**AIM OF THE TASK**
Look below for the lines from the one with "[652,181,881,196] [579,206,787,221] login" to the one with "(851, 215) none", and copy exactly those lines, both ends included.

Detected change data
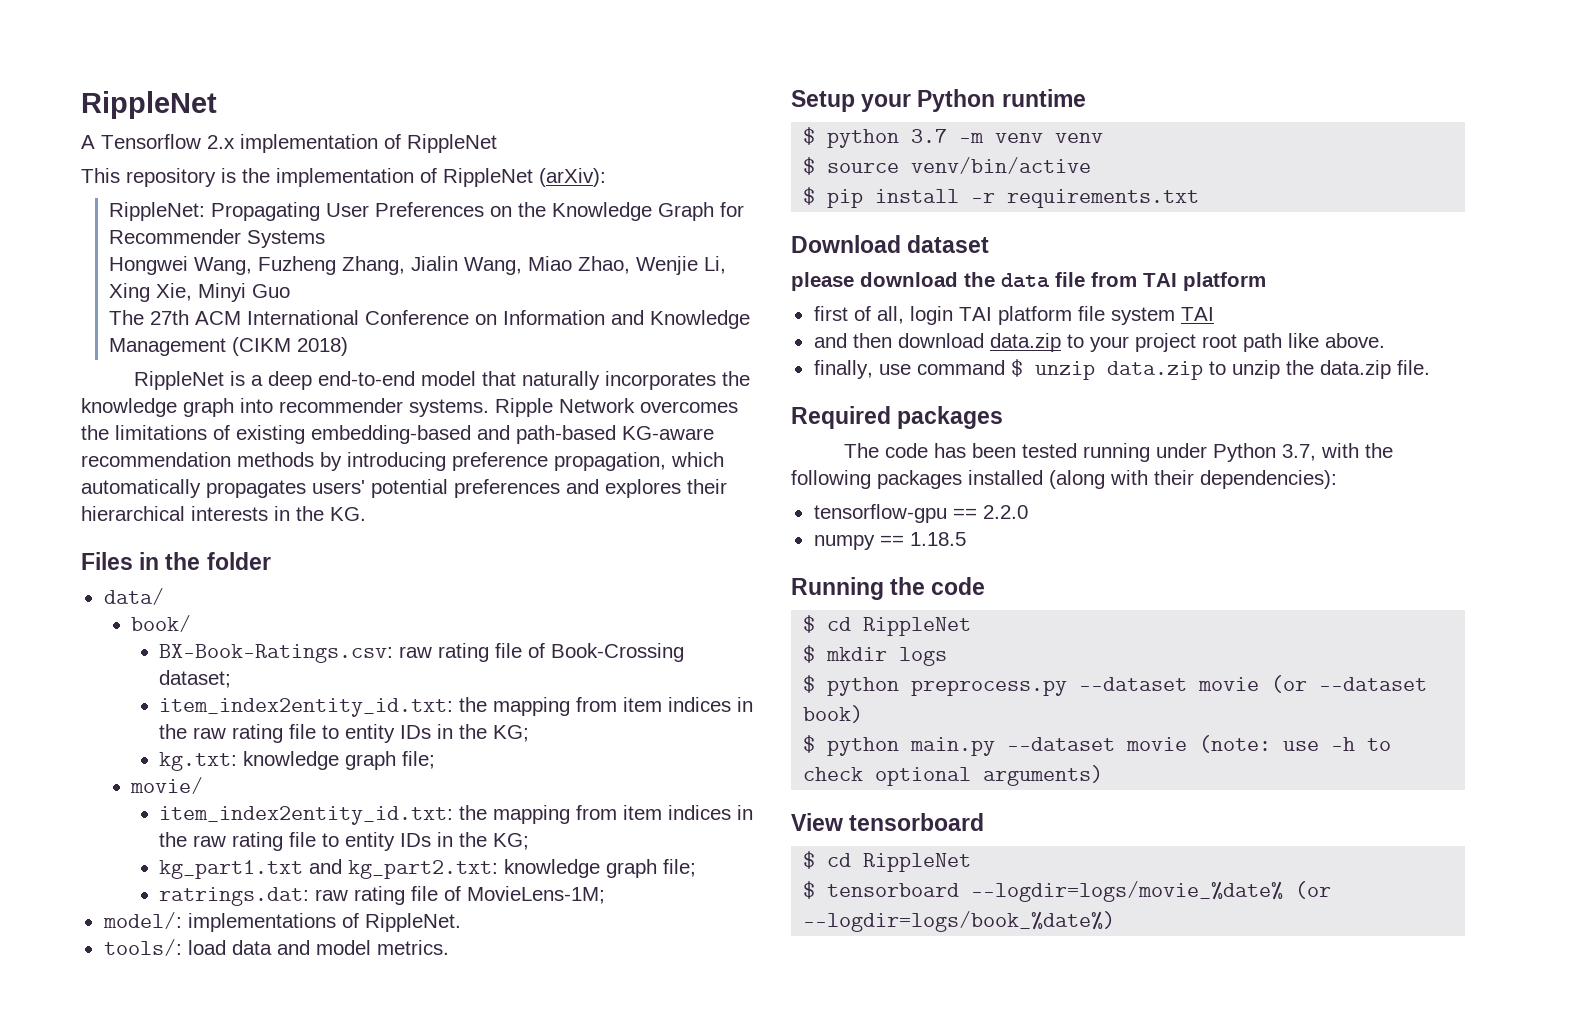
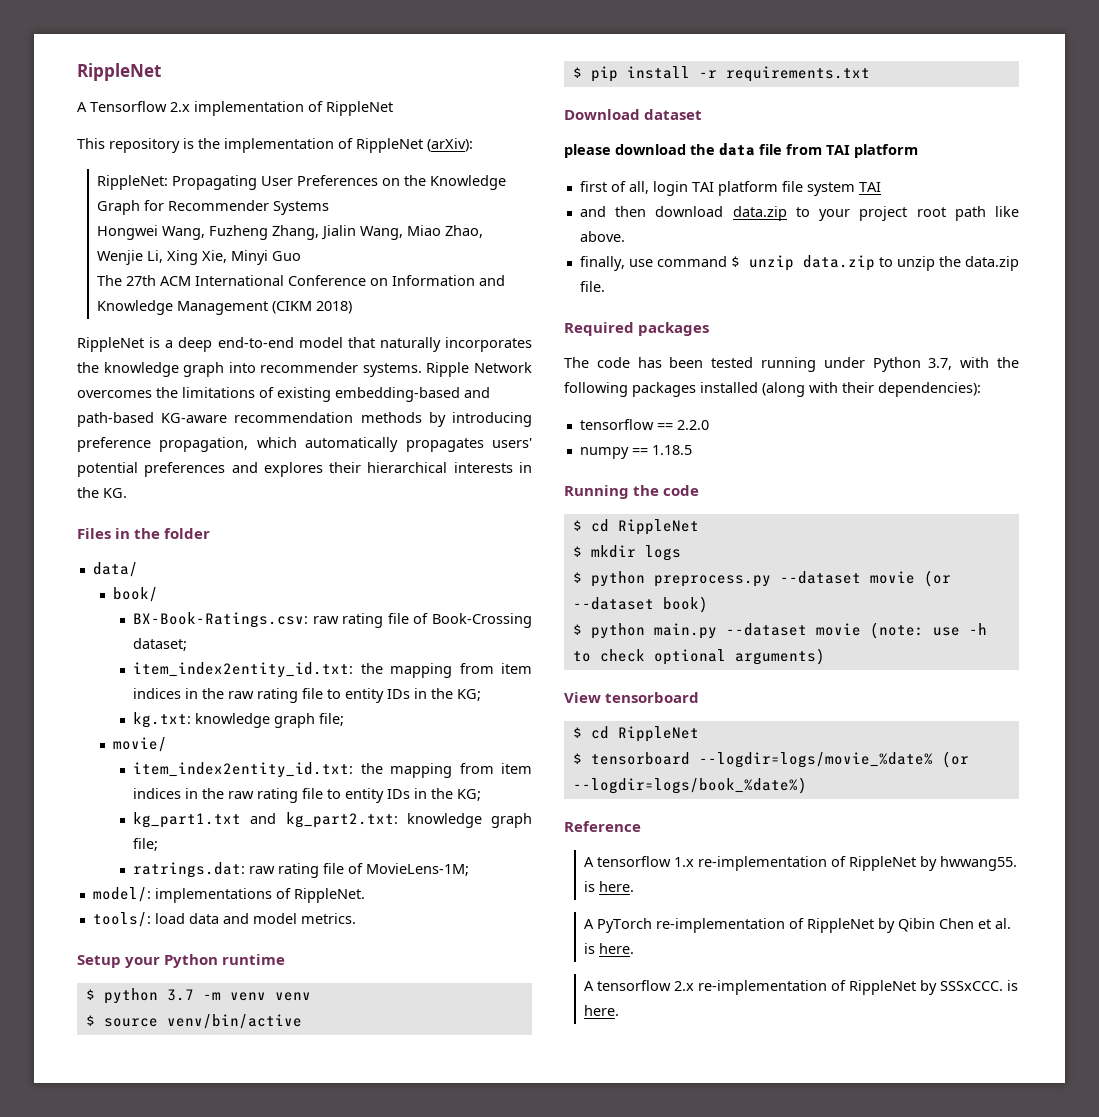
[813,504,947,523] tensorflow-gpu -> [579,419,654,430] tensorflow
(1116, 921) none -> [564,821,641,832] [584,856,1018,871] [584,881,635,892] [584,918,1012,933] [584,943,635,954] [584,980,1019,995] [584,1005,620,1016] // Reference // A tensorflow 1.x re-implementation of RippleNet by hwwang55. is here. // A PyTorch re-implementation of RippleNet by Qibin Chen et al. is here. // A tensorflow 2.x re-implementation of RippleNet by SSSxCCC. is here.

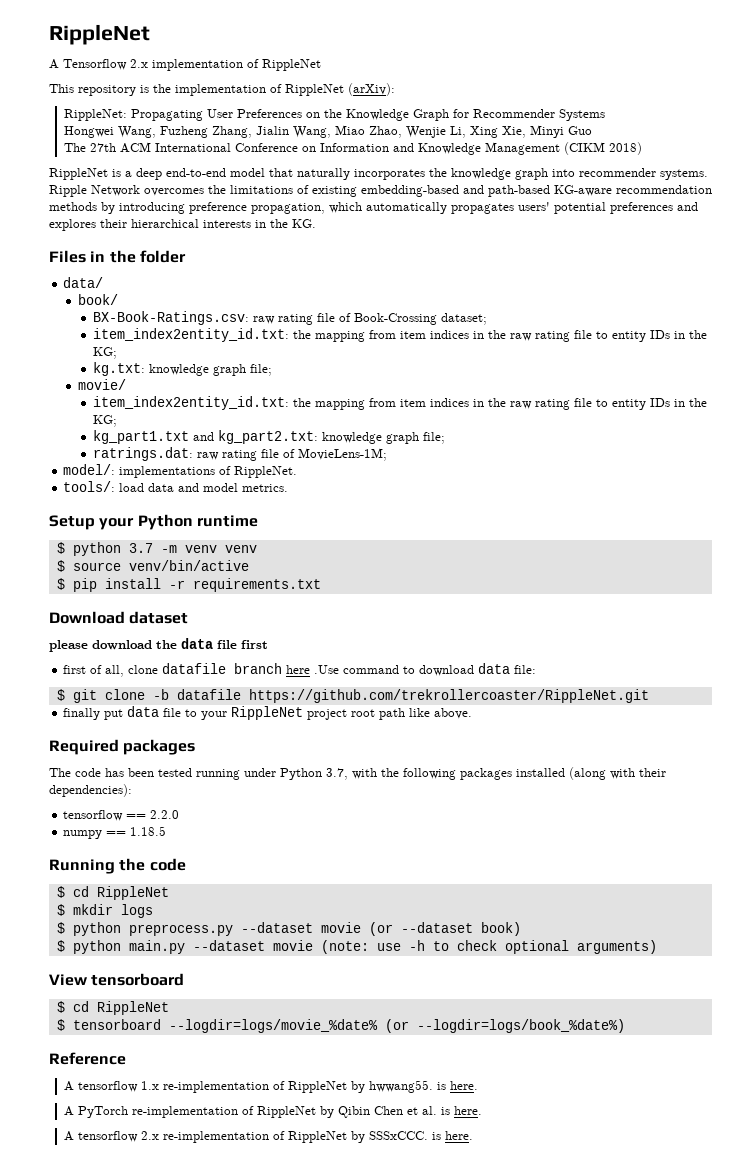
[786,144,918,158] from TAI platform -> [241,640,268,649] first
[652,181,881,196] [579,206,787,221] login TAI platform file system TAI // and then download data.zip -> [128,663,537,676] [56,689,649,703] [63,706,182,720] clone datafile branch here .Use command to download data file: // $ git clone -b datafile https://github.com/trekrollercoaster/RippleNet.git // finally put data file
(851, 215) none -> [231,706,304,720] RippleNet
[579,255,1020,271] [579,281,605,292] // finally, use command $ unzip data.zip to unzip the data.zip file. -> (473, 713) none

**RESPONSE**
[652,181,881,196] [579,206,787,221] login TAI platform file system TAI // and then download data.zip -> [128,663,537,676] [56,689,649,703] [63,706,182,720] clone datafile branch here .Use command to download data file: // $ git clone -b datafile https://github.com/trekrollercoaster/RippleNet.git // finally put data file
(851, 215) none -> [231,706,304,720] RippleNet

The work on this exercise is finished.